- **YOUR INSTRUCTIONS**
With pictures left out, extract every line between the start of the records below and the line holding "186,105 208,131.5 186,158", inclusive.
MATERIALS PROVIDED START
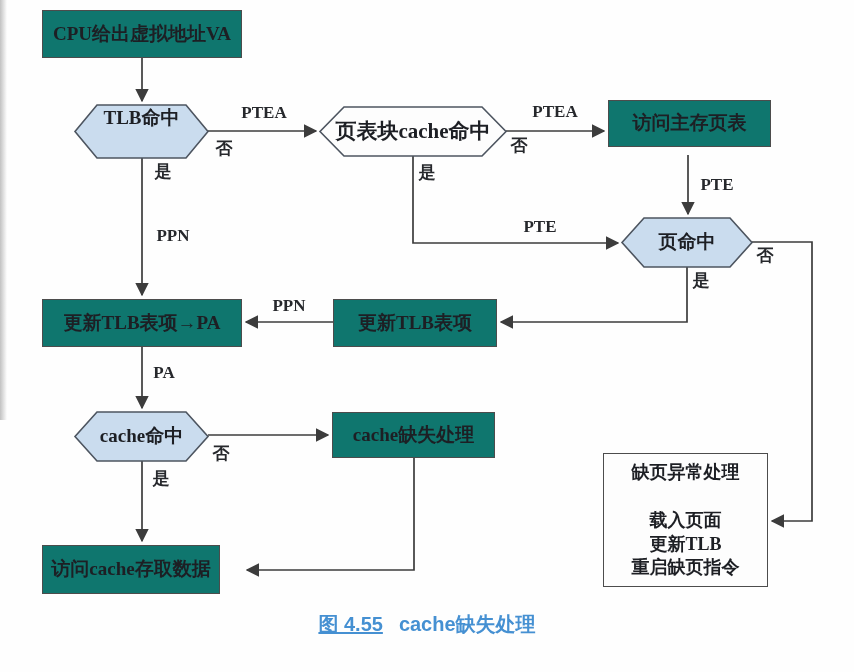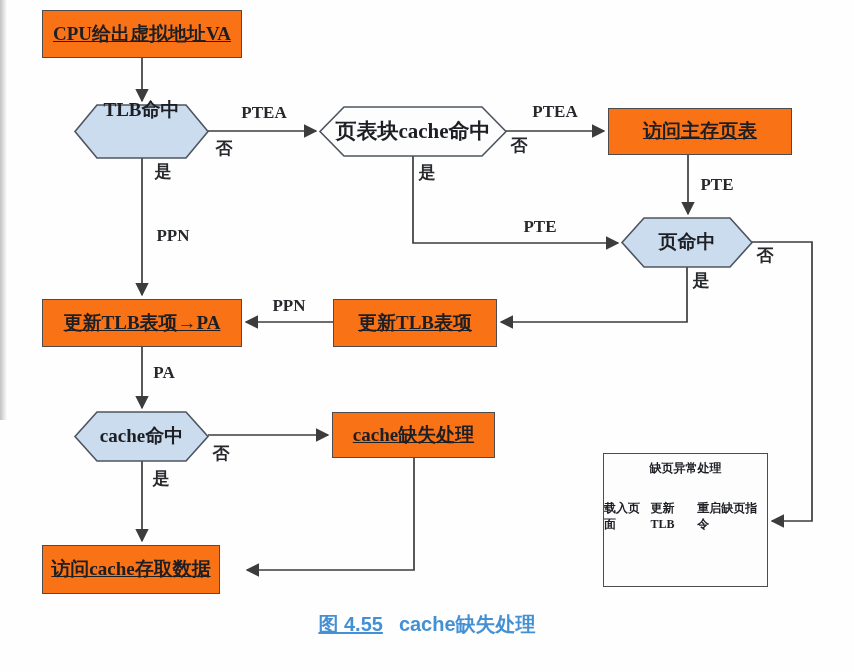--- a/index.html
+++ b/index.html
@@ -19,44 +19,43 @@
   .node{
     position:absolute;
     display:flex;align-items:center;justify-content:center;
     text-align:center;
     font-size:19px;font-weight:600;
     white-space:nowrap;
     line-height:1.2;
     color:#1d1f24;
   }
   .rect-node{
-    background:#f97316;
+    background:#0f766e;
     border:1.6px solid #4c4c4c;
     box-sizing:border-box;
-    text-decoration:underline;
   }
   .hex-label{background:transparent;}
   .edge-label{
     position:absolute;
     transform:translate(-50%,-50%);
     font-size:17px;font-weight:600;
     white-space:nowrap;
     color:#26282c;
   }
   #page-fault-box{
     position:absolute;
     left:603px;top:453px;width:165px;height:134px;
     background:#fdfdfd;border:1.6px solid #4c4c4c;
     box-sizing:border-box;
     display:flex;flex-direction:column;align-items:center;
-    font-size:12px;font-weight:600;color:#1d1f24;
+    font-size:18px;font-weight:600;color:#1d1f24;
     line-height:1.32;
   }
   #page-fault-box .pf-title{margin-top:7px;}
-  #page-fault-box .pf-steps{margin-top:24px;display:flex;flex-direction:row;align-items:center;}
+  #page-fault-box .pf-steps{margin-top:24px;display:flex;flex-direction:column;align-items:center;}
   #caption{
     position:absolute;left:0;top:611px;width:854px;
     text-align:center;
     font-family:"Liberation Sans","DejaVu Sans",sans-serif;
     font-weight:700;font-size:20px;
     color:#4590d2;
   }
   #caption .cap-fig{margin-right:16px;text-decoration:underline;}
 </style>
 </head>
@@ -91,40 +90,40 @@
     <g stroke="#4d5560" stroke-width="1.6">
       <polygon points="97,105 186,105 208,131.5 186,158 97,158 75,131.5" fill="#cadcee"></polygon>
       <polygon points="344,107 482,107 506,131.5 482,156 344,156 320,131.5" fill="#fdfdfd"></polygon>
       <polygon points="644,218 730,218 752,242.5 730,267 644,267 622,242.5" fill="#cadcee"></polygon>
       <polygon points="97,412 186,412 208,436.5 186,461 97,461 75,436.5" fill="#cadcee"></polygon>
     </g>
   </svg>
 
   <div class="node rect-node" style="left:42px;top:10px;width:200px;height:48px;">CPU给出虚拟地址VA</div>
 
-  <div class="node rect-node" style="left:608px;top:108px;width:184px;height:47px;">访问主存页表</div>
+  <div class="node rect-node" style="left:608px;top:100px;width:163px;height:47px;">访问主存页表</div>
 
   <div class="node rect-node" style="left:42px;top:299px;width:200px;height:48px;">更新TLB表项→PA</div>
 
   <div class="node rect-node" style="left:333px;top:299px;width:164px;height:48px;">更新TLB表项</div>
 
   <div class="node rect-node" style="left:332px;top:412px;width:163px;height:46px;">cache缺失处理</div>
 
   <div class="node rect-node" style="left:42px;top:545px;width:178px;height:49px;">访问cache存取数据</div>
 
   <div id="page-fault-box">
     <div class="pf-title">缺页异常处理</div>
     <div class="pf-steps">
       <div>载入页面</div>
       <div>更新TLB</div>
       <div>重启缺页指令</div>
     </div>
   </div>
 
-  <div class="node hex-label" style="left:75px;top:90px;width:133px;height:41px;">TLB命中</div>
+  <div class="node hex-label" style="left:75px;top:98px;width:133px;height:41px;">TLB命中</div>
 
   <div class="node hex-label" style="left:320px;top:107px;width:186px;height:49px;font-size:21px;">页表块cache命中</div>
 
   <div class="node hex-label" style="left:622px;top:218px;width:130px;height:49px;">页命中</div>
 
   <div class="node hex-label" style="left:75px;top:412px;width:133px;height:49px;">cache命中</div>
 
   <div class="edge-label" style="left:264px;top:113px;">PTEA</div>
   <div class="edge-label" style="left:224px;top:148px;">否</div>
   <div class="edge-label" style="left:163px;top:171px;">是</div>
MATERIALS PROVIDED END
- **COMPLETED TASK**
--- a/index.html
+++ b/index.html
@@ -19,44 +19,43 @@
   .node{
     position:absolute;
     display:flex;align-items:center;justify-content:center;
     text-align:center;
     font-size:19px;font-weight:600;
     white-space:nowrap;
     line-height:1.2;
     color:#1d1f24;
   }
   .rect-node{
-    background:#f97316;
+    background:#0f766e;
     border:1.6px solid #4c4c4c;
     box-sizing:border-box;
-    text-decoration:underline;
   }
   .hex-label{background:transparent;}
   .edge-label{
     position:absolute;
     transform:translate(-50%,-50%);
     font-size:17px;font-weight:600;
     white-space:nowrap;
     color:#26282c;
   }
   #page-fault-box{
     position:absolute;
     left:603px;top:453px;width:165px;height:134px;
     background:#fdfdfd;border:1.6px solid #4c4c4c;
     box-sizing:border-box;
     display:flex;flex-direction:column;align-items:center;
-    font-size:12px;font-weight:600;color:#1d1f24;
+    font-size:18px;font-weight:600;color:#1d1f24;
     line-height:1.32;
   }
   #page-fault-box .pf-title{margin-top:7px;}
-  #page-fault-box .pf-steps{margin-top:24px;display:flex;flex-direction:row;align-items:center;}
+  #page-fault-box .pf-steps{margin-top:24px;display:flex;flex-direction:column;align-items:center;}
   #caption{
     position:absolute;left:0;top:611px;width:854px;
     text-align:center;
     font-family:"Liberation Sans","DejaVu Sans",sans-serif;
     font-weight:700;font-size:20px;
     color:#4590d2;
   }
   #caption .cap-fig{margin-right:16px;text-decoration:underline;}
 </style>
 </head>
@@ -91,40 +90,40 @@
     <g stroke="#4d5560" stroke-width="1.6">
       <polygon points="97,105 186,105 208,131.5 186,158 97,158 75,131.5" fill="#cadcee"></polygon>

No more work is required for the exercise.